The baton of right-wing genetic determinism has been passed to worthy successors in the 1990s and the current decade, notably the scientist and academic Charles Murray. His bestselling book The Bell Curve asserted the intellectual inferiority of black Americans to white Americans, and argued that economic inequality is simply a ratification of genetic justice. Murray repeatedly quoted sources such as J Philippe Rushton, an academic from Ontario who has received more than $700,000 from the Pioneer Fund, and who has argued that eugenics could stave off the threat that black fertility poses to “north European” civilisation. Murray also cited the work of William Shockley, the infamous former Stanford University professor who proposed a “bonus plan” in the 1970s, in which welfare recipients with below-average IQs would be paid to undergo sterilisation.
Murray’s ideas are politically important because they have been endorsed by figures close to George W Bush. Dick Cheney and Elaine Chao, vice-president and secretary of labour respectively, have had links to organisations that patronised Murray. However, the strongest and most important proponent of Murray’s eugenic philosophy within the Bush cabinet has been Tommy Thompson, the secretary of health and human services.
Thompson was elected governor of Wisconsin in 1986, and in 1995 instituted a radical welfare scheme known as W-2 (Wisconsin Works). Charles Murray acted as consultant to Thompson on this scheme, which succeeded in slashing by 92 per cent the number of people in the state receiving welfare. The human costs, however, were immense: infant mortality rose by 17.6 per cent in Milwaukee (the biggest city in Wisconsin, with a population of 600,000) in the first year of the new programme; in the black community, the rate rose by 37 per cent.
The implication that more subtle alternatives to sterilisation have recently been considered by eugenicists is borne out by the statements of Frederick Osborn. Osborn, a former president of the American Eugenics Society and director of the Pioneer Fund, co-founded the Population Council, a powerful international organisation that, in its latter-day incarnation, conducts studies into biomedics and public health. In correspondence with his co-founder John D Rockefeller, Osborn wrote: “Birth control and abortion are turning out to be major eugenic steps. But if they had been advanced for eugenic reasons . . . [that] would have retarded or stopped their acceptance.”

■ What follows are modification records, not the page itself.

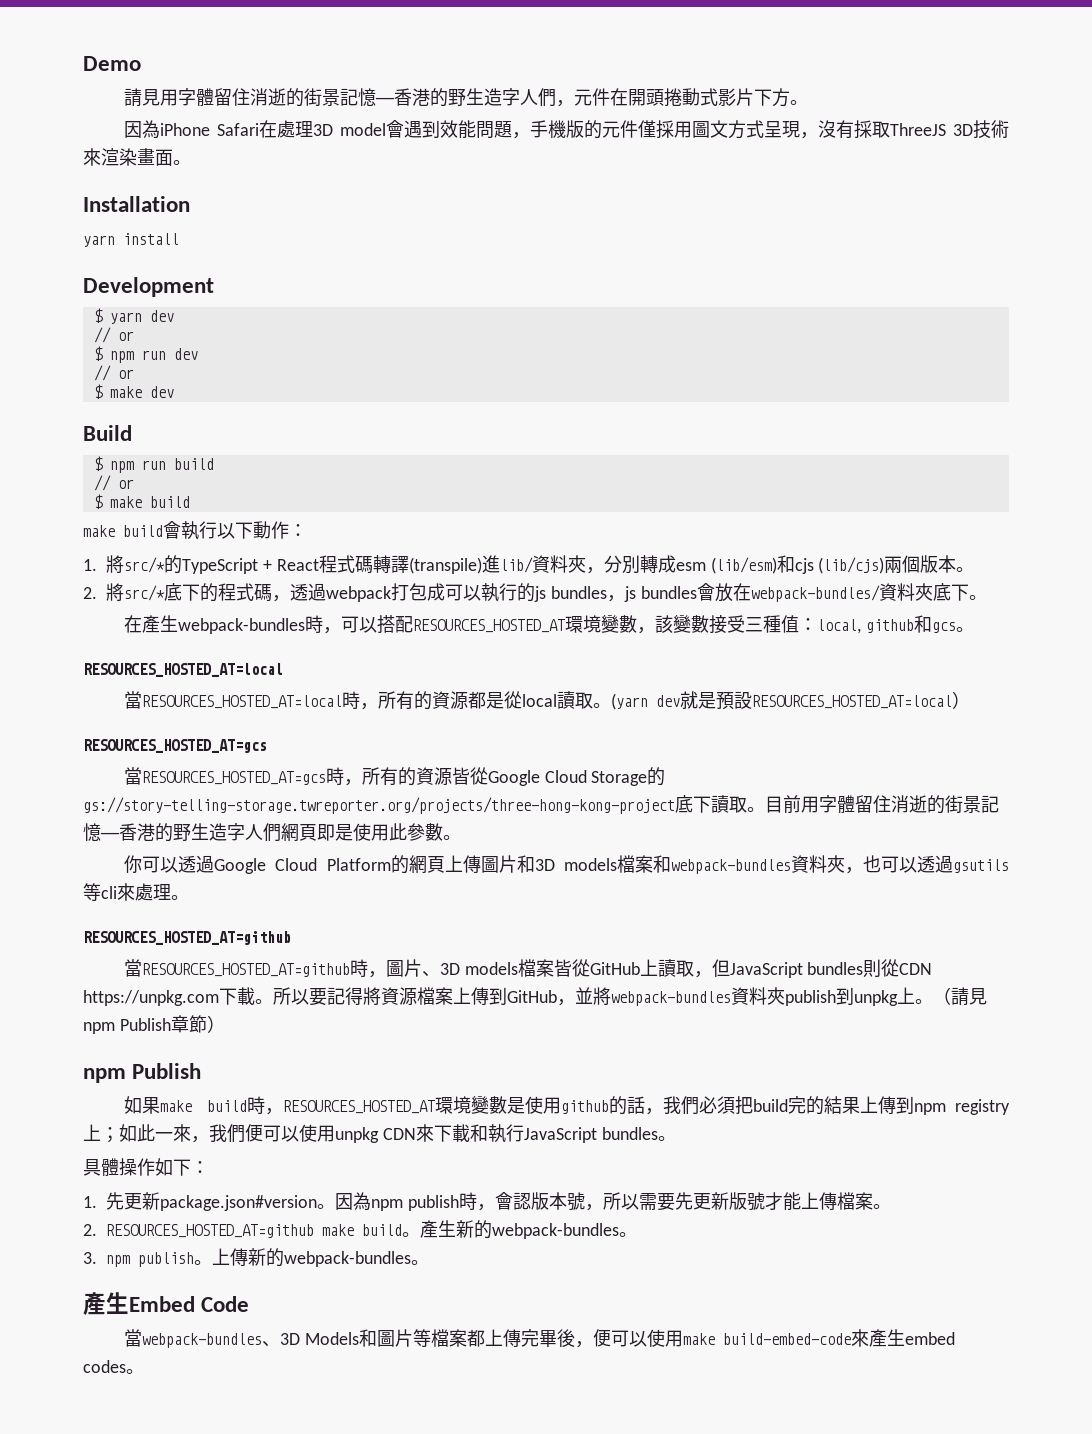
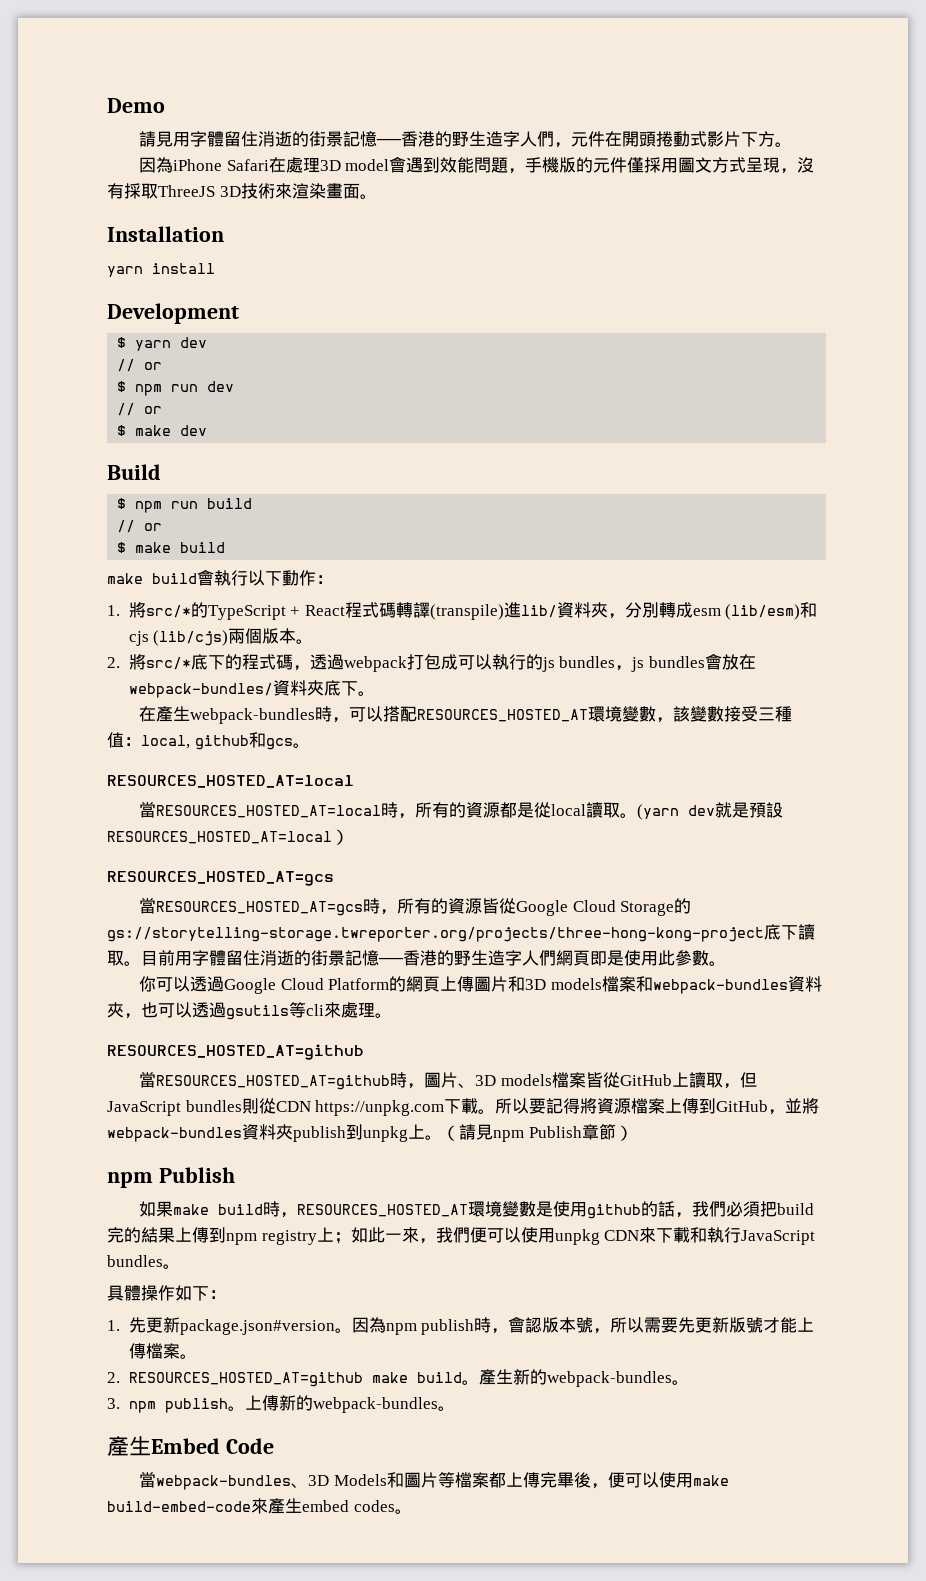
- 當RESOURCES_HOSTED_AT=gcs時，所有的資源皆從Google Cloud Storage的gs://story-telling-storage.twreporter.org/projects/three-hong-kong-project底下讀取。
+ 當RESOURCES_HOSTED_AT=gcs時，所有的資源皆從Google Cloud Storage的gs://storytelling-storage.twreporter.org/projects/three-hong-kong-project底下讀取。

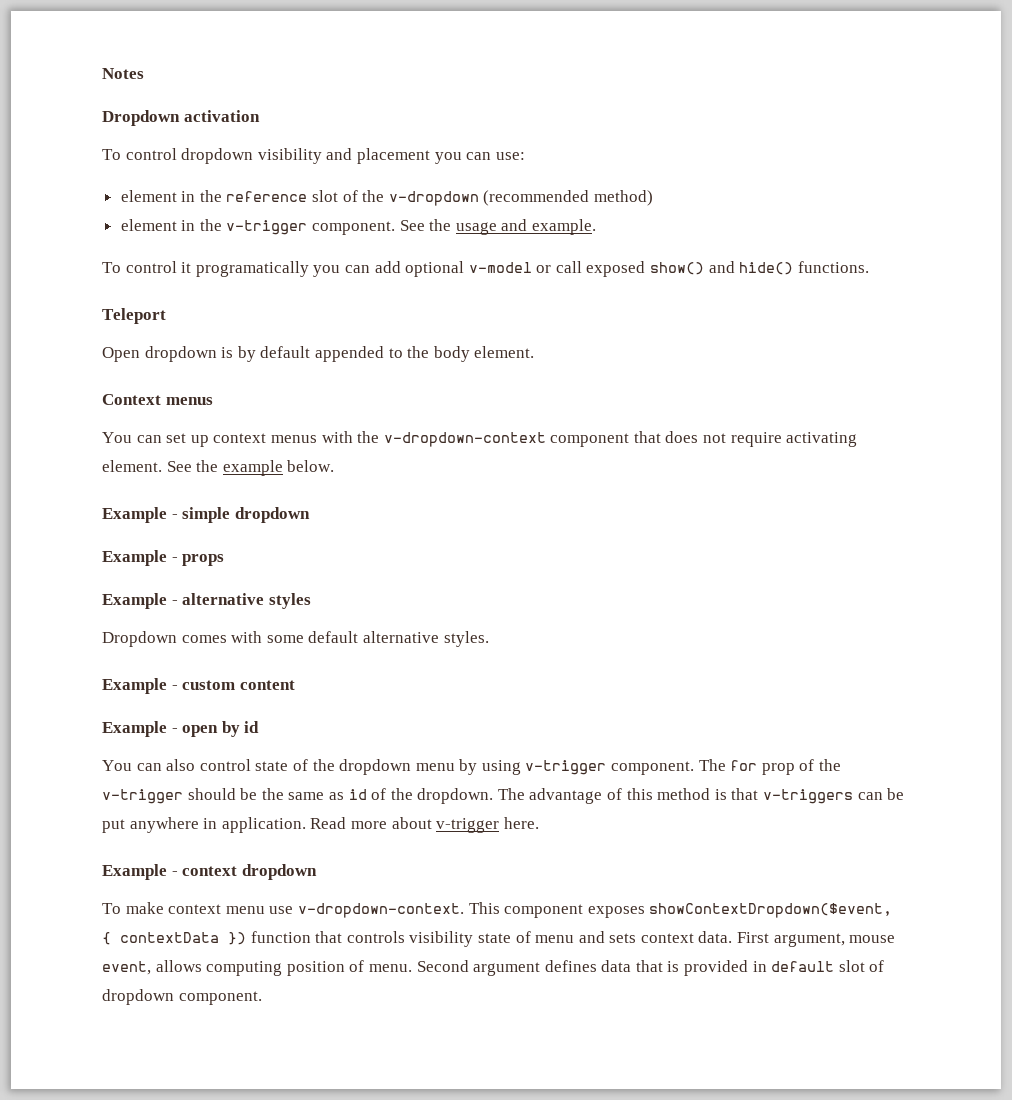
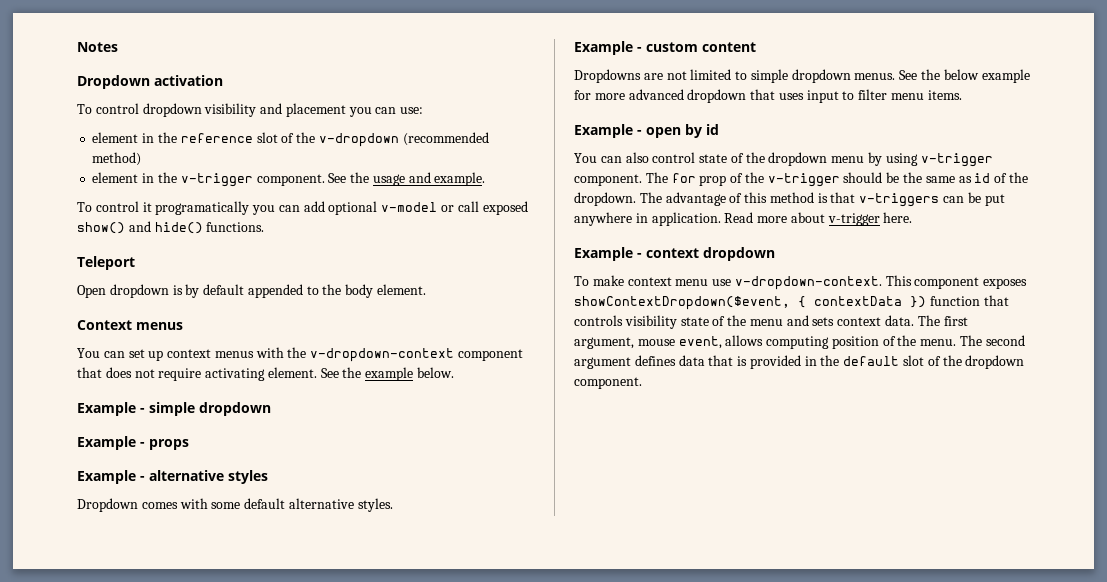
+ Dropdowns are not limited to simple dropdown menus. See the below example for more advanced dropdown that uses input to filter menu items.
- This component exposes showContextDropdown($event, { contextData }) function that controls visibility state of menu and sets context data.
+ This component exposes showContextDropdown($event, { contextData }) function that controls visibility state of the menu and sets context data.
- First argument, mouse event, allows computing position of menu. Second argument defines data that is provided in default slot of dropdown component.
+ The first argument, mouse event, allows computing position of the menu. The second argument defines data that is provided in the default slot of the dropdown component.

Perhaps more surprising still is the eugenic philosophy advocated by the feminist icon Margaret Sanger, the inspiration behind Planned Parenthood. Sanger called for the sterilisation of “genetically inferior races” in her 1922 tome Pivot of Civilisation. The Sanger Institute, which has not sought to distance itself from Margaret Sanger, is now at the front line of research in the Human Genome Project.
The philosophy of eugenics may have become synonymous with the Third Reich. But there is plenty of evidence to show that it is accepted – and, indeed, supported – by many of the most powerful people and organisations in the present-day United States, including the family that has produced two American presidents.